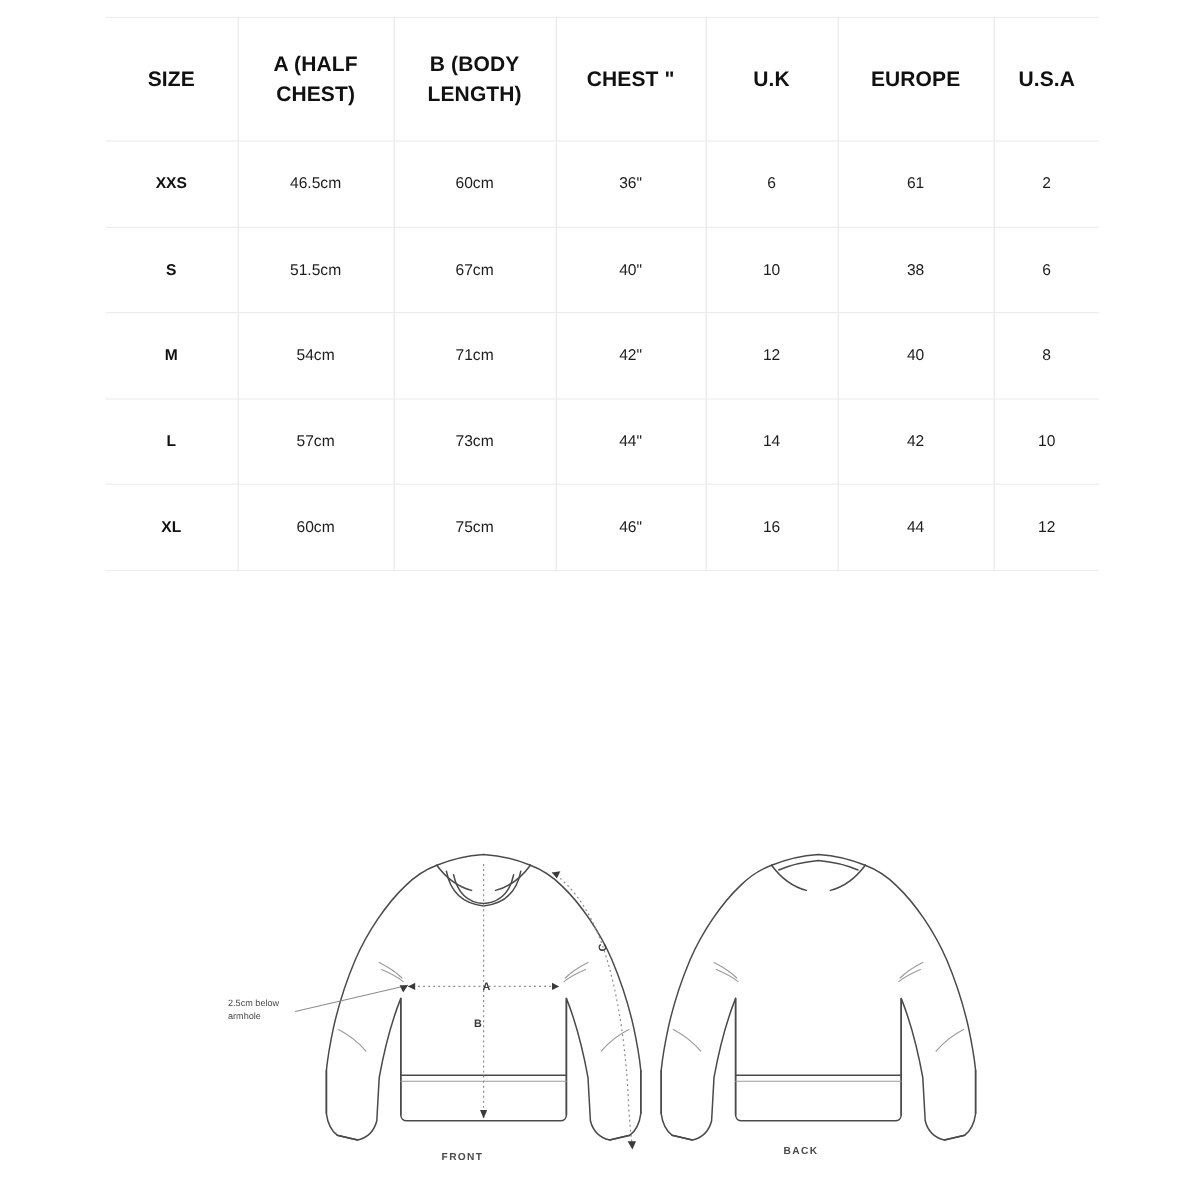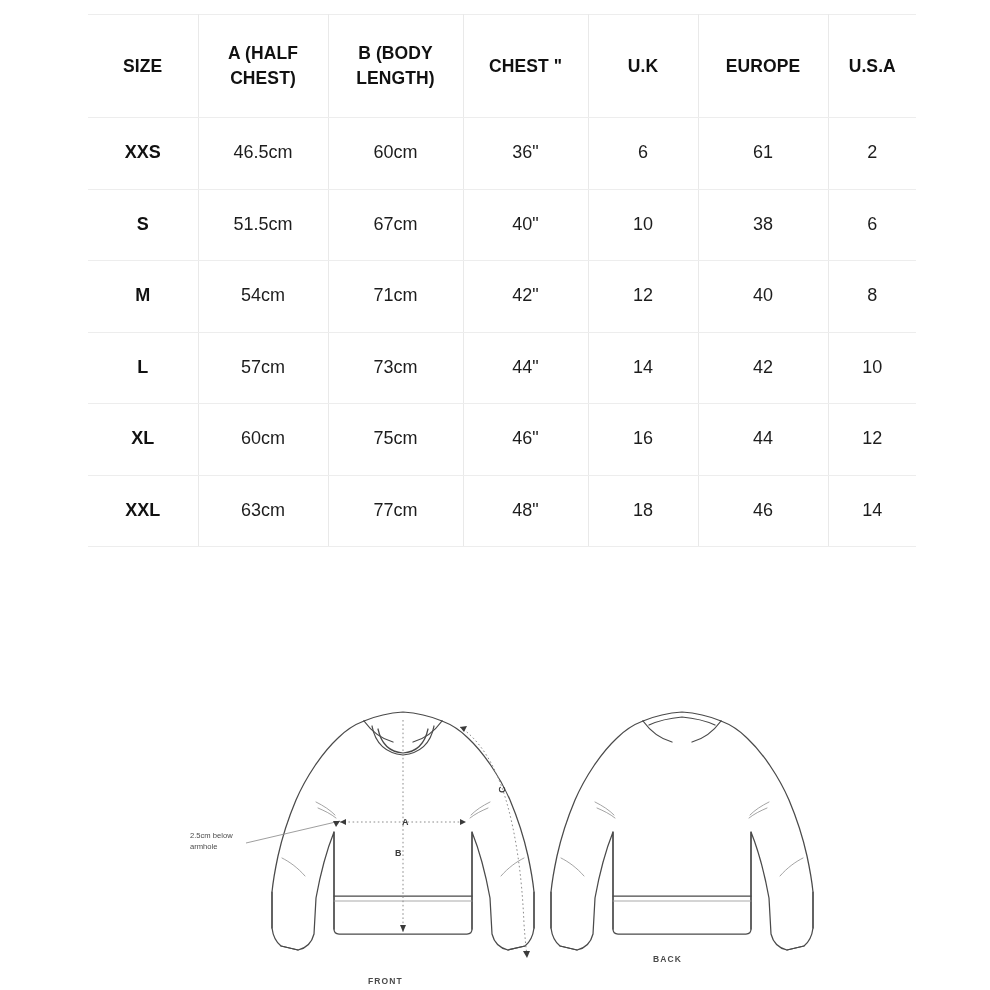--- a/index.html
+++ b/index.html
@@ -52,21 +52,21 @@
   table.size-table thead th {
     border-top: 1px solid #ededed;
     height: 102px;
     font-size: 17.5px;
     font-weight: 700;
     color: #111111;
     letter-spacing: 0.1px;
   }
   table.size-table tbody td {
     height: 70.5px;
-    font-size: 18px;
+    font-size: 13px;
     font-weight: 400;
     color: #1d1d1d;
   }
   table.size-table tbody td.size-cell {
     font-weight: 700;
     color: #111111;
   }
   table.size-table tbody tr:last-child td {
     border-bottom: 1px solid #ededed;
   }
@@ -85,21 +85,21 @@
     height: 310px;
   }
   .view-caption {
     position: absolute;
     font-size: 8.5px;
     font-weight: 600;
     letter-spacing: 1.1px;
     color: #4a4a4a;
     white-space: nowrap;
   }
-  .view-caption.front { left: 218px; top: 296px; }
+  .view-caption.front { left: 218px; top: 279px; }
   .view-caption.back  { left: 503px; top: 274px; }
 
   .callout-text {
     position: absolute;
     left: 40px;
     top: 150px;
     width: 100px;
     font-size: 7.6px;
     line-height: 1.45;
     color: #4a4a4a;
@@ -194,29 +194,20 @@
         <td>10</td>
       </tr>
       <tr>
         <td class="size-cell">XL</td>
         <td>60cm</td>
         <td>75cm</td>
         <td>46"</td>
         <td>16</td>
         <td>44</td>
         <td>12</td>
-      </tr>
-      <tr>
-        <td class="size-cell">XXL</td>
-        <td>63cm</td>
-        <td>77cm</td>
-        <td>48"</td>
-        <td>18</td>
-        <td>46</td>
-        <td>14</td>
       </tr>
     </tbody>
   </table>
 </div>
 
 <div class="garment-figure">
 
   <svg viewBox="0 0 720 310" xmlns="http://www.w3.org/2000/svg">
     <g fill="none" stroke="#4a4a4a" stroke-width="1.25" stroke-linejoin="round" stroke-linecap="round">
-=-=-
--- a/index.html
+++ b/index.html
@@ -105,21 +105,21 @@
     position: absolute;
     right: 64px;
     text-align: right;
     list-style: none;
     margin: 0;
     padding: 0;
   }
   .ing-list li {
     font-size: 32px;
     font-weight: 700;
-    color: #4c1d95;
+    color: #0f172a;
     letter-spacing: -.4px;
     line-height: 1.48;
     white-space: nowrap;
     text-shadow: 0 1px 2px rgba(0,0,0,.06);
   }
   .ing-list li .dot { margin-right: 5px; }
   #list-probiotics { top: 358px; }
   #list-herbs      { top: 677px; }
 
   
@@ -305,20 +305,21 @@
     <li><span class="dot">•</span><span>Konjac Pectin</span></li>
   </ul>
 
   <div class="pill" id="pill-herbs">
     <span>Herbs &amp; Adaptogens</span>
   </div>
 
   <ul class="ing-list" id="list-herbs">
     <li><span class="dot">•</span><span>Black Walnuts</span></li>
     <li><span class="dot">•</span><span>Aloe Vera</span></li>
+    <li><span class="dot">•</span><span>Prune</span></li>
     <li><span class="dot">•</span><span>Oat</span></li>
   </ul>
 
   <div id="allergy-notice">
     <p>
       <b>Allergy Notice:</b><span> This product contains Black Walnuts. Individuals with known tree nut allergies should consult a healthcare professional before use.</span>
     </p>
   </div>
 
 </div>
-=-=-
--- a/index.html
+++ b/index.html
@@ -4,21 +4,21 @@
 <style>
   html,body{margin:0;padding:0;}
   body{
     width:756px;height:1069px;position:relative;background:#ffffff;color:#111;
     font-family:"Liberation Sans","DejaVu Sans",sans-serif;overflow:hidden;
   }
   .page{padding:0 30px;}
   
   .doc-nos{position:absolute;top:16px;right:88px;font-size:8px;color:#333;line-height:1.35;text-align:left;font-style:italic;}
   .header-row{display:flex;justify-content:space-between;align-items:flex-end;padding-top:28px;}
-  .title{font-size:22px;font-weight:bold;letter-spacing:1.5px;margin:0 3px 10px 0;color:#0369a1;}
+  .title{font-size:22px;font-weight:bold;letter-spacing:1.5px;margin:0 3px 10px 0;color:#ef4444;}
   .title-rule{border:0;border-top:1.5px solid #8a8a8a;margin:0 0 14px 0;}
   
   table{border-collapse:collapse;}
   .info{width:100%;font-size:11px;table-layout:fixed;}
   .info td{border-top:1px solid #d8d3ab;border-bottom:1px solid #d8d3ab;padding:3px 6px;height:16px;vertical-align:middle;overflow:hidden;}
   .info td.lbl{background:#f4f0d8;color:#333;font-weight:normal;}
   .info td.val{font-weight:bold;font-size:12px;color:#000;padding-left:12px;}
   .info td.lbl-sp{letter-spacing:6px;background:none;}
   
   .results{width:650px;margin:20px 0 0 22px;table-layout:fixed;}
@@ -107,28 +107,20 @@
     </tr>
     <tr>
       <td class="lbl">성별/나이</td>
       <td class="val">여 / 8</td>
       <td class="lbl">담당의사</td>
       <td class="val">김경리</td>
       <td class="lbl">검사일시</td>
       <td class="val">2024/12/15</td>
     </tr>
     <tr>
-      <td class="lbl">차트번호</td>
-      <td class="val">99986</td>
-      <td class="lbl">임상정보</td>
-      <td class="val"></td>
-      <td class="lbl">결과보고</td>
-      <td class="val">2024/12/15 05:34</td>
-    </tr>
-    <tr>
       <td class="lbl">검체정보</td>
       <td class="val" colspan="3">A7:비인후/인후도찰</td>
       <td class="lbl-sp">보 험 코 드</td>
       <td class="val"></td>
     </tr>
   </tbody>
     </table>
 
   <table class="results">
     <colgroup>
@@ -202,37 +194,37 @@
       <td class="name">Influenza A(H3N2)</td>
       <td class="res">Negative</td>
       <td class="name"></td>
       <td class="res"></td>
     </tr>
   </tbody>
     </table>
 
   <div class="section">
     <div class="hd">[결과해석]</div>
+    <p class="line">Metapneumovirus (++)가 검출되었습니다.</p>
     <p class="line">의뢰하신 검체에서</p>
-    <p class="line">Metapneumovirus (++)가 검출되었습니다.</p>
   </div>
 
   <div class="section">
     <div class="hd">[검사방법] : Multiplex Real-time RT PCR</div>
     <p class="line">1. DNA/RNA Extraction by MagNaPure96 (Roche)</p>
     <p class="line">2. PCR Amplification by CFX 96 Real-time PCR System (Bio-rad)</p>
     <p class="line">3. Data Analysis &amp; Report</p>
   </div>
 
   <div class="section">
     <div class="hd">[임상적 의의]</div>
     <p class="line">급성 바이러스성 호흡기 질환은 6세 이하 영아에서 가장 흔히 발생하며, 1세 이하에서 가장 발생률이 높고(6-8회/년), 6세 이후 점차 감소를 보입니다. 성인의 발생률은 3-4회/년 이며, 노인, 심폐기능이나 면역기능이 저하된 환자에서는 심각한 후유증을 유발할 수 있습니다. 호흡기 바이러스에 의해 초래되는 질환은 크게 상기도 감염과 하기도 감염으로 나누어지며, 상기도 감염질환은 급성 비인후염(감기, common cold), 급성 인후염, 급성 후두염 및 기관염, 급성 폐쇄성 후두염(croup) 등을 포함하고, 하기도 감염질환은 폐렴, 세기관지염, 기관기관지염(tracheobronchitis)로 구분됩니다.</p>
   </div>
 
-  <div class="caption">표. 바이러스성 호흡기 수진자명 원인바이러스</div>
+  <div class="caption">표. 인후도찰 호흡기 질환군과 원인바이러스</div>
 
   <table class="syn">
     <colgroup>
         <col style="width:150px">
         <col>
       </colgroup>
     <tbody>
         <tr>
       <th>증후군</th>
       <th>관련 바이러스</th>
-=-=-
▸ **What this task involves**
How many lines in the records above contain the word "align"? Answer with the number only.

▸ **Problem solution**
4